Hey folks!
I’ve noticed that quite a few issues that are raised in the ticket tracker could have been caught earlier by noticing a traceback in an application log. However, with the number of apps we have, we can’t expect someone to look at the logs manually.
So I was looking at a way to gather the logs to a place where they would be searchable. I know I can grep for stuff in log01 but:
it’s not practical to grep all the worker logfiles and then go to the file and then find the line
I’d love to give app owners some sort of access to that as well do distribute maintenance workload.
And for apps that don’t traceback wildly for no good reason ( ) we could also have alerting.
Also, it’d be great if we could have that for apps outside of Openshift too (like Ipsilon & IPA)
I remember that we have Prometheus in openshift, but I’m not sure how to access it and how to integrate with it to send it the logs, or possibly just the tracebacks. I didn’t find any documentation for it in our infra docs. Do we have that somewhere else? Could someone point me in the right direction please?
And if Prometheus isn’t the best solution for application log/error monitoring, I’m interested in your thoughts.
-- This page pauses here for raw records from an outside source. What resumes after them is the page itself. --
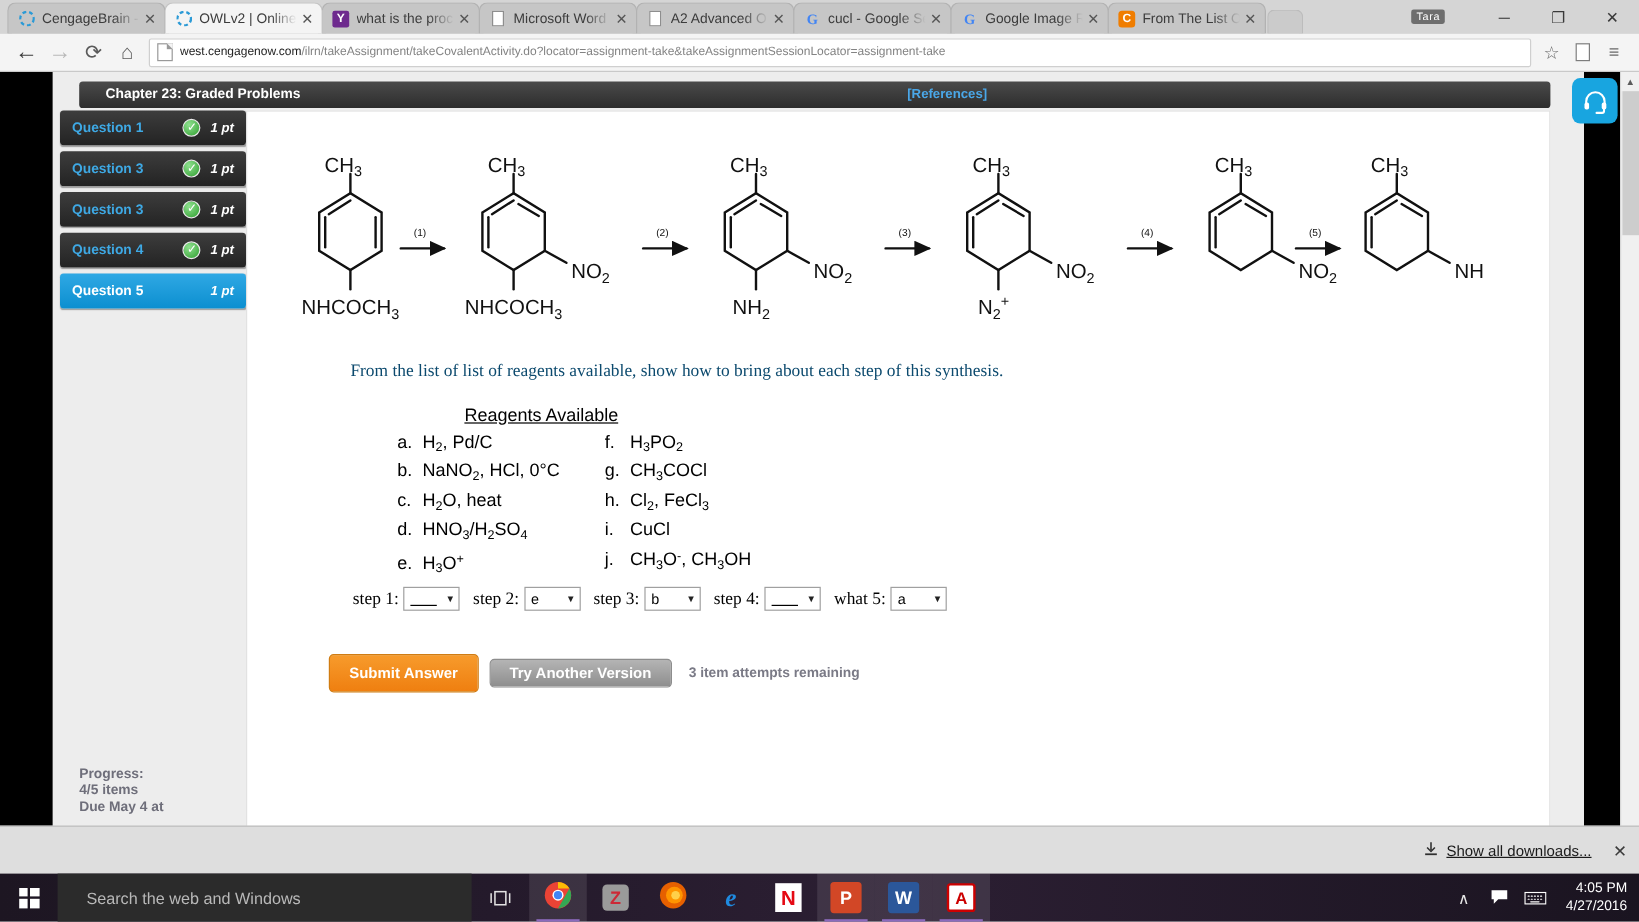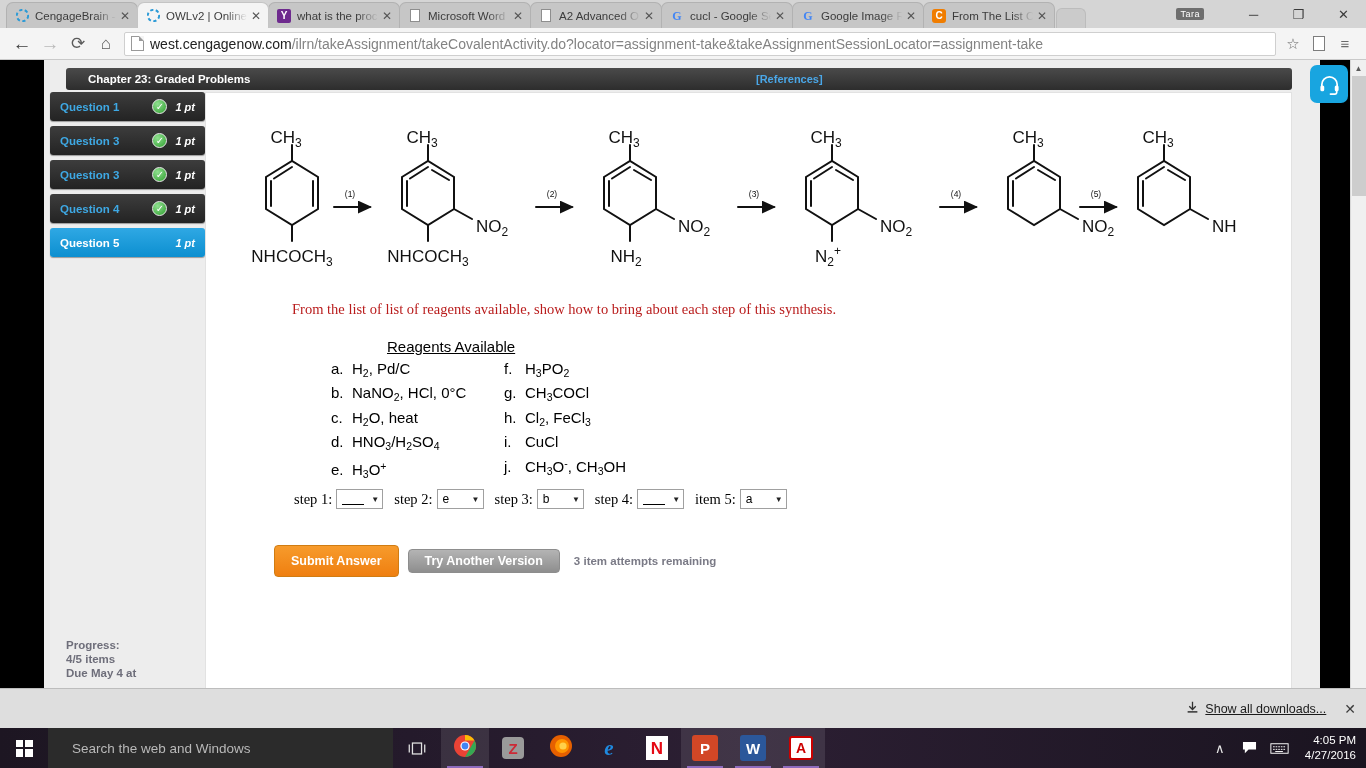--- a/index.html
+++ b/index.html
@@ -60,21 +60,21 @@
 
   
   #toolbar {
     height: 32px; background: #f4f4f4; display: flex; align-items: center;
     padding: 0 8px; border-bottom: 1px solid #c9c9c9;
   }
   .navicon { width: 28px; height: 28px; display: flex; align-items: center; justify-content: center; color: #5a5a5a; }
   #urlbar {
     flex: 1 1 auto; height: 24px; background: #fff; border: 1px solid #cfcfcf;
     border-radius: 2px; display: flex; align-items: center; padding: 0 6px;
-    margin: 0 4px; font-size: 14px;
+    margin: 0 4px; font-size: 10px;
   }
   #urlbar .pagecue { width: 13px; height: 15px; border: 1px solid #999; background:#fff; margin-right: 6px; position: relative; }
   #urlbar .pagecue:after { content:''; position:absolute; right:-1px; top:-1px; border-width:0 5px 5px 0; border-style:solid; border-color:#f4f4f4 #f4f4f4 #999 #999; }
   #urlbar .u-host { color: #222; }
   #urlbar .u-path { color: #838383; }
   .tbicon { width: 26px; height: 26px; display: flex; align-items: center; justify-content: center; color: #6a6a6a; font-size: 15px; }
 
   
   #viewport { position: relative; width: 1366px; height: 660px; background: #fff; overflow: hidden; }
   #leftgutter { position: absolute; left: 0; top: 0; width: 44px; height: 100%; background: #000; }
@@ -118,21 +118,21 @@
   .qitem .qcheck + .qpts { margin-left: 0; }
 
   #progressbox { position: absolute; left: 22px; top: 578px; font-size: 11.5px; color: #6e6e7a; font-weight: bold; line-height: 14px; }
 
   
   #qpanel {
     position: absolute; left: 161px; top: 32px; width: 1087px; height: 617px;
     background: #fff; border: 1px solid #e2e2e2; overflow: hidden;
   }
 
-  #prompt-text { position: absolute; left: 86px; top: 208px; font-family: "Liberation Serif", serif; font-size: 14.5px; color: #b91c1c; }
+  #prompt-text { position: absolute; left: 86px; top: 208px; font-family: "Liberation Serif", serif; font-size: 14.5px; color: #0c4a6e; }
 
   
   #reagents { position: absolute; left: 125px; top: 245px; }
   #reagents .r-title { font-size: 15px; text-decoration: underline; margin-left: 56px; margin-bottom: 4px; }
   #reagents .r-cols { display: flex; }
   #reagents .r-col { display: flex; flex-direction: column; }
   #reagents .r-col:first-child { width: 173px; }
   #reagents .r-item { font-size: 15px; line-height: 20.5px; white-space: nowrap; }
   #reagents .r-key { display: inline-block; width: 21px; }
   sub { font-size: 70%; vertical-align: -0.28em; }
@@ -506,21 +506,21 @@
               </span>
             </div>
             <div class="step-grp">
               <span class="step-lab">step 4:</span>
               <span class="sel">
                 <span class="blankval"></span>
                 <span class="caret">▼</span>
               </span>
             </div>
             <div class="step-grp">
-              <span class="step-lab">item 5:</span>
+              <span class="step-lab">what 5:</span>
               <span class="sel">
                 <span>a</span>
                 <span class="caret">▼</span>
               </span>
             </div>
           </div>
 
         <div id="btnrow">
           <div id="btn-submit">Submit Answer</div>
           <div id="btn-try">Try Another Version</div>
Quoting from Overview | Prometheus “Prometheus collects and stores its metrics as time series data”. And its great at doing metrics, I use it all the time.
yeah, don’t think prometheus is very suited to this.
I would think someone would have made some kind of ‘traceback gather
from logs’ app, but when I made a quick search just now… this very
thread came up.
I’m not sure what the best answer is here, but I agree it would be nice
to have something.
Alright, thanks for your answers, I guess I jumped to Prometheus but that may not be the best tool for the job. I suppose some form of lightweight ELK stack would be nice.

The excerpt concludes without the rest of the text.